Da mesma forma, ambos os filmes não se remetem à Grande Guerra – há apenas uns poucos anos atrás – mas buscam, em conflitos muito mais antigos, uma metalinguagem que evite a obviedade e permita que o público realize associações e busque as próprias conclusões, embora aprisionado em um universo imagético único, balizado pelos temas do sacrifício, do heroísmo e da traição. A Revolução Bolchevique de 1917 trará um ingrediente novo para o cinema: de um lado, a elite soviética se interessa por ele, por seu imenso potencial pedagógico, em particular num país tão vasto e com uma grande população de analfabetos, como era o caso da jovem URSS. Neste sentido, surgiram filmes como O Encouraçado Potemkim (Bronenosez Potemkim ), de Sergei Eisenstein, de 1925; ou, em 1927,  Outubro, que se propõe a ser uma verdadeira aula de história soviética, usando abundantemente de recursos como a tipagem (onde burgueses são mostrados com caras de lobos). Por outro lado, a cada vez mais tensa paz armada na Europa, com a ameaça geral de guerra, acaba incentivando o renascimento de um sentimento patriótico “soviético”, como é o caso de Alexander Nevsky, do mesmo Eisenstein, de 1938. Neste caso, o cinema deveria inculcar um sentimento nacional, agora soviético, a uma população que, durante os últimos dez anos, fora educada contra o “nacionalismo burguês”. Tanto em Alexander Nevsky quanto em Ivan, Eisenstein introduz o mesmo caráter místico, quase religioso, já existente nos filmes citados de Gance e de Lang. A guerra é, por excelência, uma experiência mística e sacral Sem dúvida, foram os russos os primeiros a utilizar, em grande escala, o cinema como uma arma de propaganda, tanto em política interna quanto externa, cabendo ao Estado o planejamento e o financiamento de uma programação adequada aos interesses do Partido Comunista. Do outro lado do mundo, e no extremo do sistema político e social, os Estados Unidos não se mostravam muito diferentes no processo de colocar a indústria cinematográfica a serviço dos interesses do Estado. Em Hollywood, o grande cineasta Frank Capra dirige, para a Marinha de Guerra, um conjunto de filmes de cunho patriótico, nitidamente voltados contra o Japão, sob o título Por que lutamos? (Why we Fight?, 1942-1945).
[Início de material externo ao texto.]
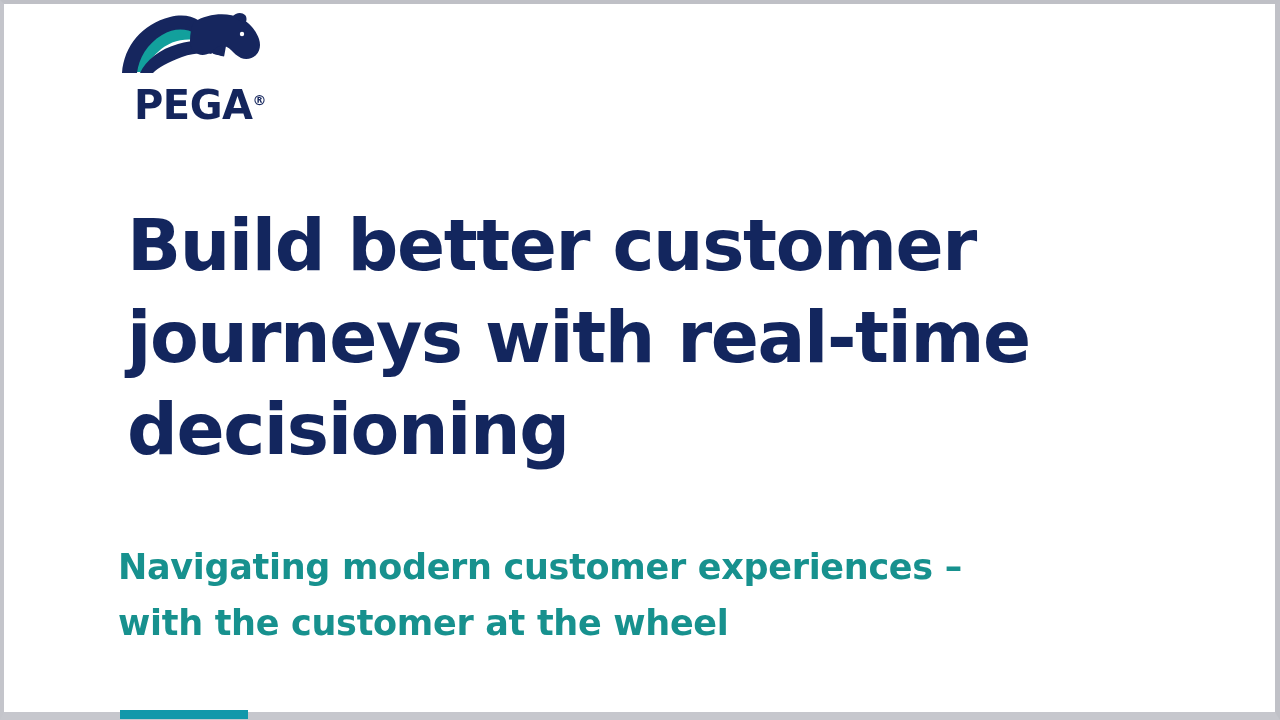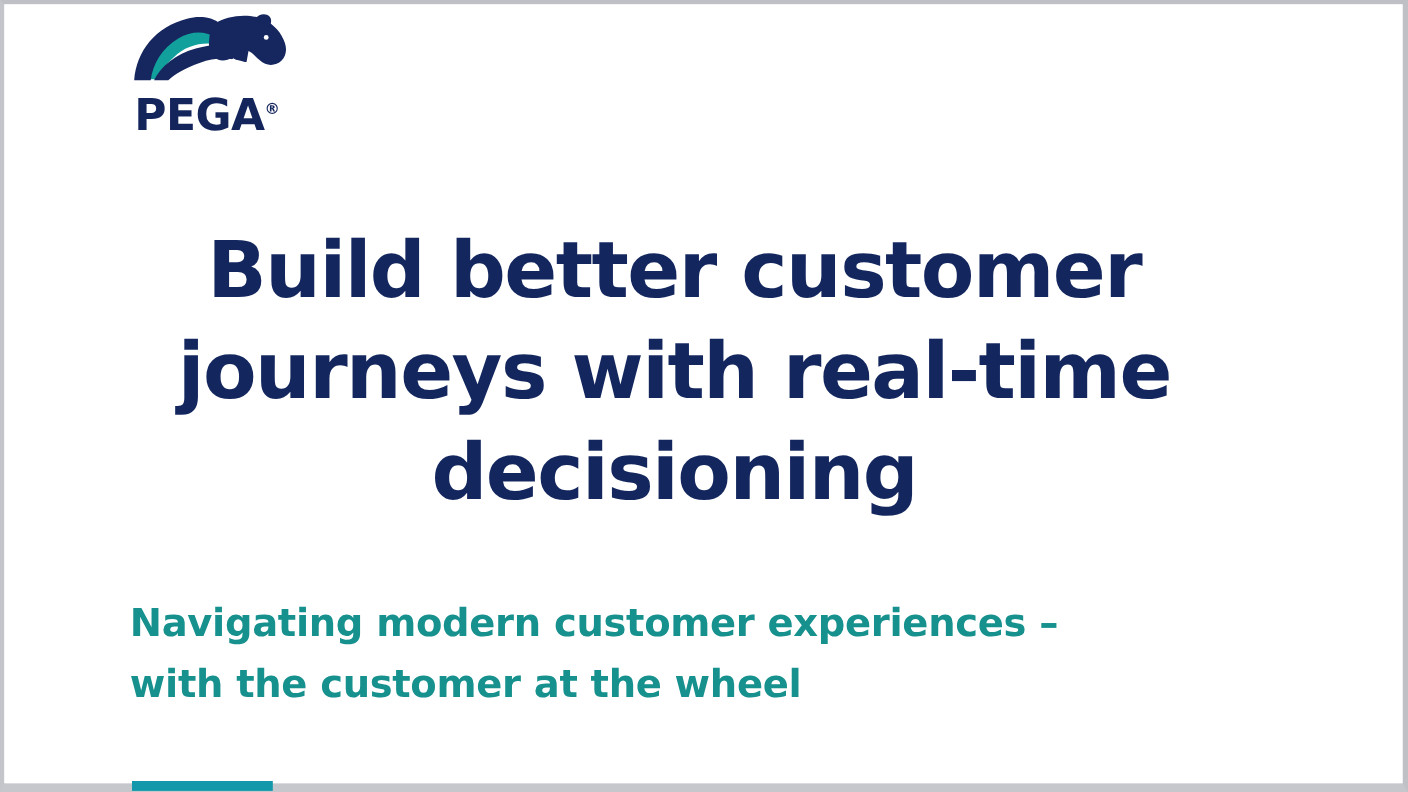--- a/index.html
+++ b/index.html
@@ -45,51 +45,50 @@
   .logo-mark {
     position: absolute;
     left: 0;
     top: 0;
     width: 148px;
     height: 64px;
     display: block;
   }
   .logo-wordmark {
     position: absolute;
-    left: 6px;
+    left: 18px;
     top: 68px;
     font-family: "DejaVu Sans", sans-serif;
     font-weight: bold;
     font-size: 40px;
     line-height: 40px;
     letter-spacing: -0.5px;
     color: #14255c;
     white-space: nowrap;
   }
   .logo-wordmark .tm {
     font-size: 14px;
     vertical-align: super;
     letter-spacing: 0;
   }
 
   
   .headline {
     position: absolute;
-    left: 104px;
+    left: 123px;
     top: 196px;
     width: 1010px;
     margin: 0;
     font-family: "DejaVu Sans", "Liberation Sans", sans-serif;
     font-weight: bold;
     font-size: 71px;
     line-height: 92px;
     letter-spacing: -1.4px;
     color: #13265e;
     white-space: pre-line;
-    text-align: center;
   }
 
   
   .subtitle {
     position: absolute;
     left: 114px;
     top: 535px;
     width: 900px;
     margin: 0;
     font-family: "DejaVu Sans", "Liberation Sans", sans-serif;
A Alemanha hitlerista dedicará um grande esforço à produção fílmica de caráter nacionalista, ultrapatriótica e racista. Ao lado de uma imensa série de filmes antijudaicos, em sua totalidade grosseiros e desdenhados até pela elite nazista – tais  como Jude Süss, de Veit Harlan, e Der Ewige Junde, de F. Hippler, ambos de 1940, o III Reich financiou um bom número de produções mais sofisticadas e, malgrado seu odioso conteúdo racista, com  soluções formais magníficas e inovadoras, tais como O Triunfo da Vontade (Triumph dês Willens), dirigido por Leni Riefenstahl, de 1935, repetidas no conjunto de seus trabalhos encomendados pelo Führer, com grande inventividade técnica. Neste caso, com Riefenstahl, o grande impulso tecnológico alemão no período de entreguerras (1919-1939), bem como o generoso financiamento do Estado, permitirão o surgimento de especialistas, técnicos em iluminação e montagem, com soluções formais e inovações de linguagem, além dos fantásticos estúdios em Babelsberg, perto de Berlim, que acabarão por tornar tais obras um momento permanente da história do cinema. Alguns destes trabalhos assumiram claramente um papel de herança ideológica do III Reich, como Kolberg, filmado em 1944, com um superorçamento e desviando soldados da frente oriental para servirem como extras, e cuja estréia será feita em uma Berlim em ruínas. Kolberg deveria marcar, através da metáfora histórica da resistência, o renascimento futuro da Alemanha.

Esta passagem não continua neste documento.